[ENTRIES SUPPLIED]:
########
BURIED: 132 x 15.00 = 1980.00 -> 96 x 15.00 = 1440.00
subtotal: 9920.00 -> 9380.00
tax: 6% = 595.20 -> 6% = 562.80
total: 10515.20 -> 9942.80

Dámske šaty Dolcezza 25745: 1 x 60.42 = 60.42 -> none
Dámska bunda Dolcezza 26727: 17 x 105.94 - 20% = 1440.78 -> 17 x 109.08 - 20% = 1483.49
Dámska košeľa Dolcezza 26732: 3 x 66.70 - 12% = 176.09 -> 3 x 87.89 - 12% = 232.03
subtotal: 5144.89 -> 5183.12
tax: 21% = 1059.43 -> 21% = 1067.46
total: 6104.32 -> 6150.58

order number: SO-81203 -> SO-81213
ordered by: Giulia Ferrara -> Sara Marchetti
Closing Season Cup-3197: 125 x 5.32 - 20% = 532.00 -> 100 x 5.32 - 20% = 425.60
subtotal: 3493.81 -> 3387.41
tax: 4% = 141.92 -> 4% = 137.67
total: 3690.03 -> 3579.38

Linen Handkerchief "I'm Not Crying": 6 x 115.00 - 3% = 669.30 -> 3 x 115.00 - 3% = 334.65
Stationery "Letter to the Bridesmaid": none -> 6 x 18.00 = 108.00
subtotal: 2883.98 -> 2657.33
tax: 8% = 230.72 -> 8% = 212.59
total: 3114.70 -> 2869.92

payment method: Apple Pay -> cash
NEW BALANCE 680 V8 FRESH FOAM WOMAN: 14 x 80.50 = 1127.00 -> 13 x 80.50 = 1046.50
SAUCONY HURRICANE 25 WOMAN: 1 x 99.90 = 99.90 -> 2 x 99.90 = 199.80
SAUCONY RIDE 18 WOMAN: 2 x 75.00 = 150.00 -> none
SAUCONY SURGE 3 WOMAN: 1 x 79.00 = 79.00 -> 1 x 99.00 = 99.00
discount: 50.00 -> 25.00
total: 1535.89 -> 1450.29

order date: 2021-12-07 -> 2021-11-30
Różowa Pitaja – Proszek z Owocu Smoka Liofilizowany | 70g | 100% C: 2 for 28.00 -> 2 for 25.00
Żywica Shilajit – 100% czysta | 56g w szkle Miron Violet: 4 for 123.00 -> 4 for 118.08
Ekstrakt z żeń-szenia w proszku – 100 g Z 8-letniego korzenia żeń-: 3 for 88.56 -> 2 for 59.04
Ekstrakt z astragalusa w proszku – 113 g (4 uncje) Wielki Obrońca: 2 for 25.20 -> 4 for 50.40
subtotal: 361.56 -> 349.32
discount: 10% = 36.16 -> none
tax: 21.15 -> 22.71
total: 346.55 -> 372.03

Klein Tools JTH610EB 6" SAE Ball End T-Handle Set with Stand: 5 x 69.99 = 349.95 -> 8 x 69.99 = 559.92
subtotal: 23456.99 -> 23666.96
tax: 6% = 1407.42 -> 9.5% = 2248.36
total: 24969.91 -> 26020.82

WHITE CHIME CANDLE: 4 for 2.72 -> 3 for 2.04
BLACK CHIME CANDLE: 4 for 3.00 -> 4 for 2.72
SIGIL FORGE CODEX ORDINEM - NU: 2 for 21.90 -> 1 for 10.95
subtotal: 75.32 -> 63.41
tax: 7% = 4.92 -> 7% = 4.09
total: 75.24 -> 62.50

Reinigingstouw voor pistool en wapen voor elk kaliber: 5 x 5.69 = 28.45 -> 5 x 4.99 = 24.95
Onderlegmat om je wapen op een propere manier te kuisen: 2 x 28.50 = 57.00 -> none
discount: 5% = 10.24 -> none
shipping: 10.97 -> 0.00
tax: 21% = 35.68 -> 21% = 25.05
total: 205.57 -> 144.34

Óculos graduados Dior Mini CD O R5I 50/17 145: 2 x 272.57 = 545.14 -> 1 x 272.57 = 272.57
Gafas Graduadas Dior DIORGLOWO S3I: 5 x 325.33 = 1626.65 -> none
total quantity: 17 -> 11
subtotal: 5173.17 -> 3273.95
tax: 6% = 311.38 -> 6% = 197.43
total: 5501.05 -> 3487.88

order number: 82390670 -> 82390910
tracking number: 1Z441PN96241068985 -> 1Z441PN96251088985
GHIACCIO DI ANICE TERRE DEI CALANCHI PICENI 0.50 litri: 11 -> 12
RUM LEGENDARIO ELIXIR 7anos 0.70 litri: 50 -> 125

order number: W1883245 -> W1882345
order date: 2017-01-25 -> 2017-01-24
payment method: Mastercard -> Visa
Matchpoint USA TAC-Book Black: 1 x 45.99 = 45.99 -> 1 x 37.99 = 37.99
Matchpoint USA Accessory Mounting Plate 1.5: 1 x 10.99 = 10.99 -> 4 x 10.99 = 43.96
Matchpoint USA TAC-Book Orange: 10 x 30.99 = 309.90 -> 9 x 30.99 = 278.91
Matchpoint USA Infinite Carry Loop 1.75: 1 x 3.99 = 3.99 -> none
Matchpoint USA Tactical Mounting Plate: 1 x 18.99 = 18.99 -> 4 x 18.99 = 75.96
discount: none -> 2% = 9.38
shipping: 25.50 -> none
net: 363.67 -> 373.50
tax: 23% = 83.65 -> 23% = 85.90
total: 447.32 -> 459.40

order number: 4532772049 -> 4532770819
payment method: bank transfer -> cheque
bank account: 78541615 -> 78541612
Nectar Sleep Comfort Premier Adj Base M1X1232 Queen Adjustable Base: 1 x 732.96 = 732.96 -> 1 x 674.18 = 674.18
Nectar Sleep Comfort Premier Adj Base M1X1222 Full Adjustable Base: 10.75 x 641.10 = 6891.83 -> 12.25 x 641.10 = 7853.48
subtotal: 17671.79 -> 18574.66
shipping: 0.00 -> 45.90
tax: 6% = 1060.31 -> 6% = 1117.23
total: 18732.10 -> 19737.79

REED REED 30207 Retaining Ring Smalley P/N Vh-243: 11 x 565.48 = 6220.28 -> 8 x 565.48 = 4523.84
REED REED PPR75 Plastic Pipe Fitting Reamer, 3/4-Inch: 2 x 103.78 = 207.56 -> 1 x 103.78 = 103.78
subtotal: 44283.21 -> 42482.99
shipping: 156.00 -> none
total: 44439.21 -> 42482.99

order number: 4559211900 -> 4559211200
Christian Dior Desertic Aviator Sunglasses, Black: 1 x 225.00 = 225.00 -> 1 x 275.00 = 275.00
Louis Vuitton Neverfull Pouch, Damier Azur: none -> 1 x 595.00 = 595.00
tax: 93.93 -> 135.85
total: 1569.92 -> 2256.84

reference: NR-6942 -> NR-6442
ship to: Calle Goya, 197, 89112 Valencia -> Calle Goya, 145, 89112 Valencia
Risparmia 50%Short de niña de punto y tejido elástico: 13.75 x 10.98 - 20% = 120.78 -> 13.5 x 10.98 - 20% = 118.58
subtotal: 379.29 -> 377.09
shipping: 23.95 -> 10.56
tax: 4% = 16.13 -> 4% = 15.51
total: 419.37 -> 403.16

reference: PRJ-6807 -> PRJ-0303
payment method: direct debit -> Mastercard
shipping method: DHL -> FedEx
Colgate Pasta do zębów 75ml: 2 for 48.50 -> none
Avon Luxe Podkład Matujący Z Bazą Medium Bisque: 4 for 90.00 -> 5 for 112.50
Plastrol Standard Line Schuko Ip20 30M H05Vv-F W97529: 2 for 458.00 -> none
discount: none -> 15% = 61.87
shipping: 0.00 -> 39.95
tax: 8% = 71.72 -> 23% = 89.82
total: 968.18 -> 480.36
########
[THE PROBLEM]:
Please copy, exactly as written, every line in the listing above from the line with "Nectar Sleep Comfort Premier Adj Base M1X1222" up to and including the line with "reference: NR-6942 -> NR-6442".

[TASK RESPONSE]:
Nectar Sleep Comfort Premier Adj Base M1X1222 Full Adjustable Base: 10.75 x 641.10 = 6891.83 -> 12.25 x 641.10 = 7853.48
subtotal: 17671.79 -> 18574.66
shipping: 0.00 -> 45.90
tax: 6% = 1060.31 -> 6% = 1117.23
total: 18732.10 -> 19737.79

REED REED 30207 Retaining Ring Smalley P/N Vh-243: 11 x 565.48 = 6220.28 -> 8 x 565.48 = 4523.84
REED REED PPR75 Plastic Pipe Fitting Reamer, 3/4-Inch: 2 x 103.78 = 207.56 -> 1 x 103.78 = 103.78
subtotal: 44283.21 -> 42482.99
shipping: 156.00 -> none
total: 44439.21 -> 42482.99

order number: 4559211900 -> 4559211200
Christian Dior Desertic Aviator Sunglasses, Black: 1 x 225.00 = 225.00 -> 1 x 275.00 = 275.00
Louis Vuitton Neverfull Pouch, Damier Azur: none -> 1 x 595.00 = 595.00
tax: 93.93 -> 135.85
total: 1569.92 -> 2256.84

reference: NR-6942 -> NR-6442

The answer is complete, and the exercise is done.